Image: AP Photo/Elaine Thompson

Buying a car can be frustrating  and confusing. The best plan of attack is to be prepared by doing your research.

“Know the price at which your models are sold for using NADA Blue Book, Kelly Blue Book, and Edmunds values. For used vehicles, research the prices on AutoTrader,” advises Glenn Sosa, author of SOLD: Don’t Go Poor and Miserable Being Sold Happiness. “Don’t trust Craigslist prices of autodealers as those tend to be over-inflated but prices of private (non auto dealer) sales on Craigslist tend to be very good (but be careful, unscrupulous dealers will sometimes list their cars as private sales.”

And, of course, the Web is a good resource. “Use the Internet to identify who carries the models wanted,” Sosa tells us, recommending kbb.com and JD Power & Associates.

“Some membership clubs also have car buying services. The largest include Costco, AAA and credit union organizations,” says Elizabeth VanStory, president and CEO of  TireVan.

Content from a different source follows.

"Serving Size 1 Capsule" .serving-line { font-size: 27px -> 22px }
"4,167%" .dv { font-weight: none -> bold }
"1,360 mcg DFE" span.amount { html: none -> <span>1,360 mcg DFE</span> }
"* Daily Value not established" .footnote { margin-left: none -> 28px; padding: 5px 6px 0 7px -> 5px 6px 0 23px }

Adds Gordon Blau, editor at AutoBuying101.com, “Also check the various car magazine sites, such as Car and Driver, Motor Trend, Automobile, Auto Week, and others, for expert, in-depth analysis.”

Resources for Women

While it probably doesn’t happen as much anymore, some dealers still don’t take women buyers as seriously. And there are some resources just for women, says VanStory, like Ask Patty and Women Certified.  “Things I would look for are testimonials from women on their website and, to the extent you can tell if it’s a woman or man, reviews on Yelp,” she says.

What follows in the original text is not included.